Your task: Throughout the records below, find each line holding "WORLD" and copy it.

Extracted records:
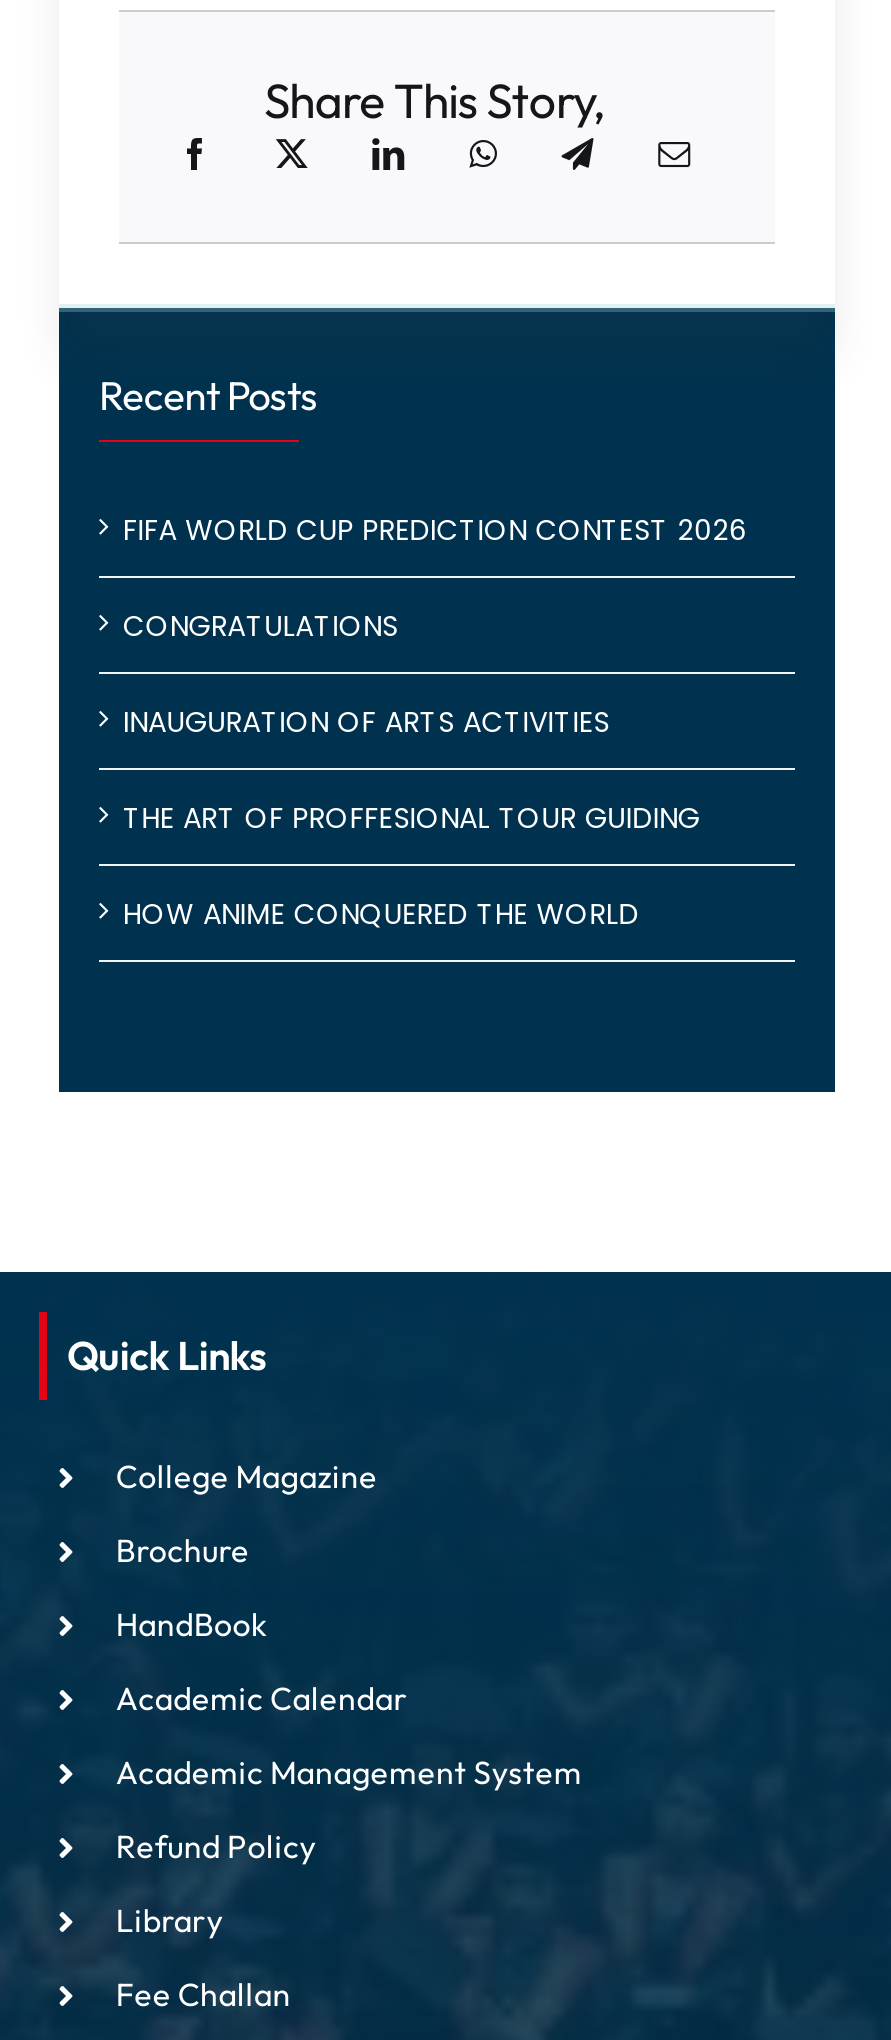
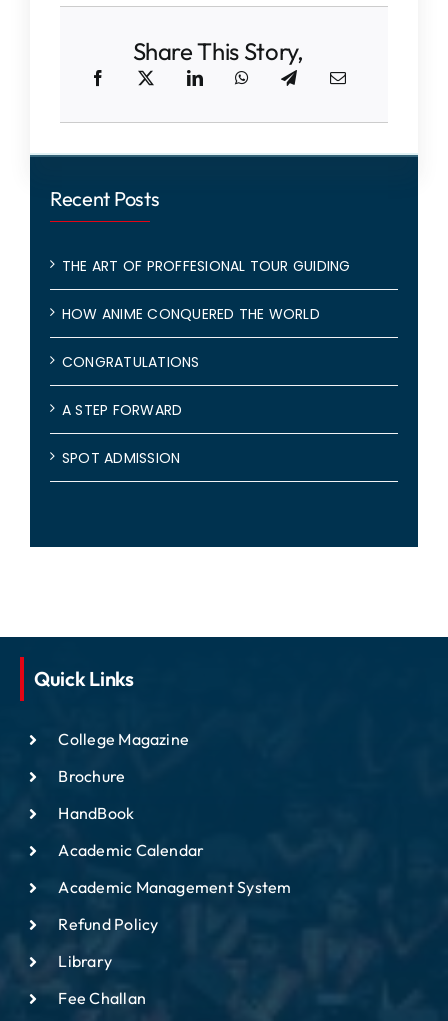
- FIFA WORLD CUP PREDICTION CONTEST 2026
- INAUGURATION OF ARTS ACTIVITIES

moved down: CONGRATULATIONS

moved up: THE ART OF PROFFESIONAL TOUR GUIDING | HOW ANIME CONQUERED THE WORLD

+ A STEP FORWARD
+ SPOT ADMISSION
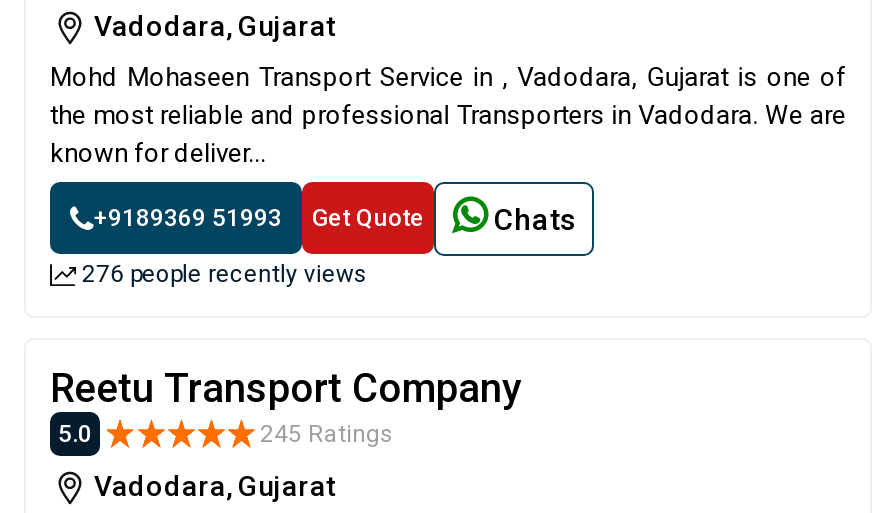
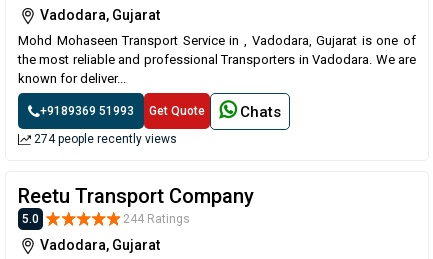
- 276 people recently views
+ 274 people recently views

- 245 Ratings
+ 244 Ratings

* * *

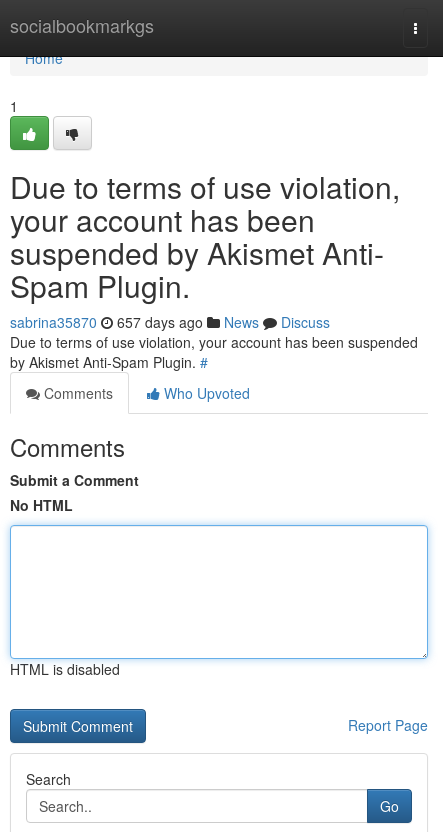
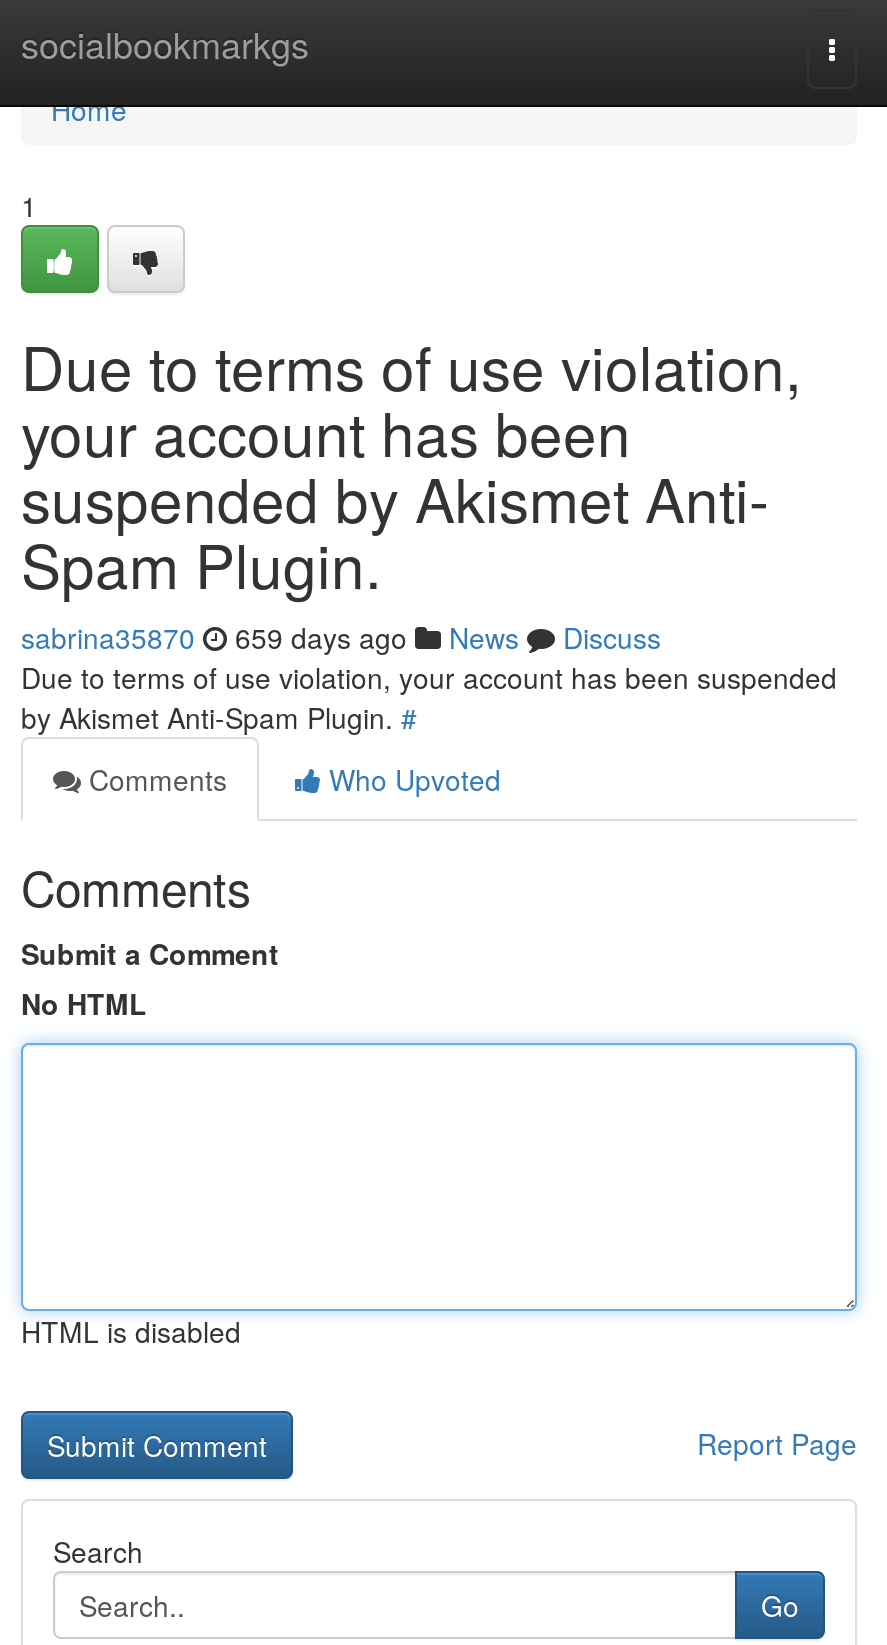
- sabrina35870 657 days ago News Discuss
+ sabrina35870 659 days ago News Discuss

Exercise output:
- FIFA WORLD CUP PREDICTION CONTEST 2026
moved up: THE ART OF PROFFESIONAL TOUR GUIDING | HOW ANIME CONQUERED THE WORLD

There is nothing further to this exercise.